┌────────
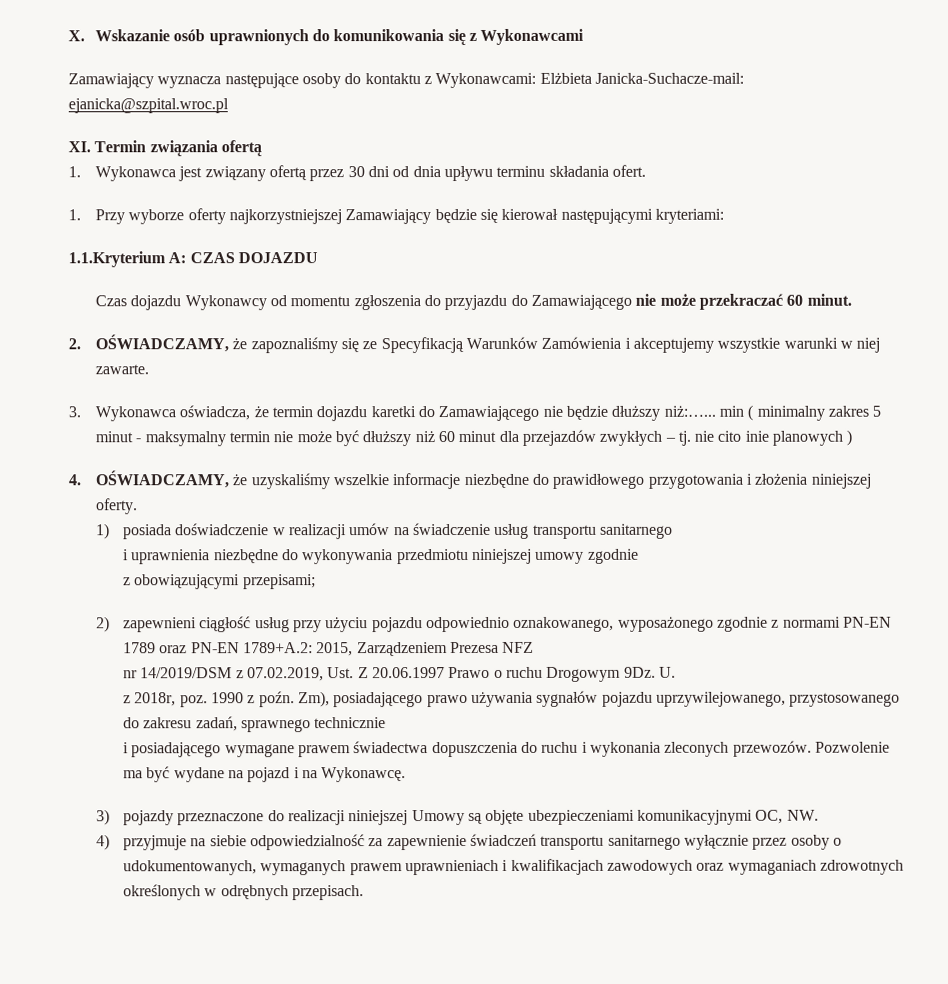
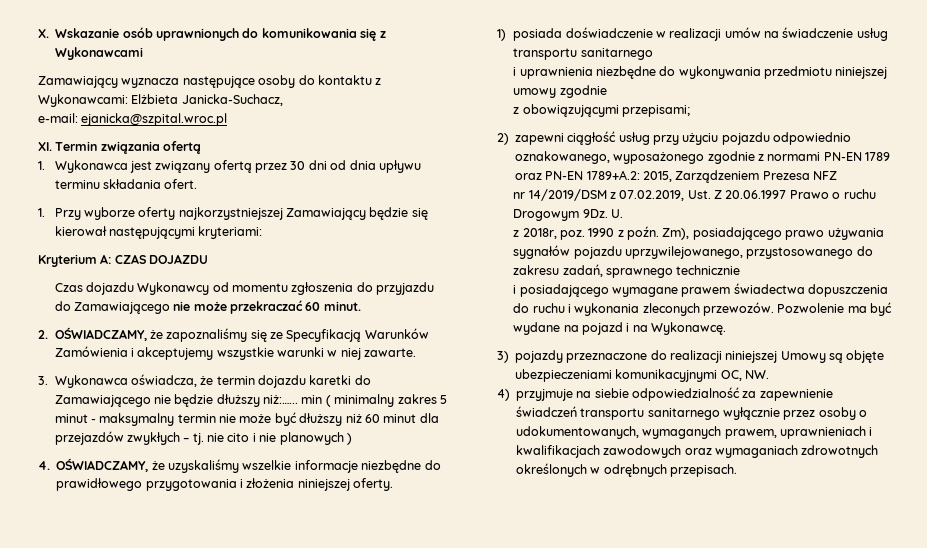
- Zamawiający wyznacza następujące osoby do kontaktu z Wykonawcami: Elżbieta Janicka-Suchacze-mail: ejanicka@szpital.wroc.pl
+ Zamawiający wyznacza następujące osoby do kontaktu z Wykonawcami: Elżbieta Janicka-Suchacz,
+ e-mail: ejanicka@szpital.wroc.pl
- 1.1.Kryterium A: CZAS DOJAZDU
+ Kryterium A: CZAS DOJAZDU
- 3. Wykonawca oświadcza, że termin dojazdu karetki do Zamawiającego nie będzie dłuższy niż:…... min ( minimalny zakres 5 minut - maksymalny termin nie może być dłuższy niż 60 minut dla przejazdów zwykłych – tj. nie cito inie planowych )
+ 3. Wykonawca oświadcza, że termin dojazdu karetki do Zamawiającego nie będzie dłuższy niż:…... min ( minimalny zakres 5 minut - maksymalny termin nie może być dłuższy niż 60 minut dla przejazdów zwykłych – tj. nie cito i nie planowych )
- 2) zapewnieni ciągłość usług przy użyciu pojazdu odpowiednio oznakowanego, wyposażonego zgodnie z normami PN-EN 1789 oraz PN-EN 1789+A.2: 2015, Zarządzeniem Prezesa NFZ
+ 2) zapewni ciągłość usług przy użyciu pojazdu odpowiednio oznakowanego, wyposażonego zgodnie z normami PN-EN 1789 oraz PN-EN 1789+A.2: 2015, Zarządzeniem Prezesa NFZ
- 4) przyjmuje na siebie odpowiedzialność za zapewnienie świadczeń transportu sanitarnego wyłącznie przez osoby o udokumentowanych, wymaganych prawem uprawnieniach i kwalifikacjach zawodowych oraz wymaganiach zdrowotnych określonych w odrębnych przepisach.
+ 4) przyjmuje na siebie odpowiedzialność za zapewnienie świadczeń transportu sanitarnego wyłącznie przez osoby o udokumentowanych, wymaganych prawem, uprawnieniach i kwalifikacjach zawodowych oraz wymaganiach zdrowotnych określonych w odrębnych przepisach.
└────────
#### Exercise:
Show all lines of the material in which the word "wroc" can be found.

#### Answer box:
- Zamawiający wyznacza następujące osoby do kontaktu z Wykonawcami: Elżbieta Janicka-Suchacze-mail: ejanicka@szpital.wroc.pl
+ e-mail: ejanicka@szpital.wroc.pl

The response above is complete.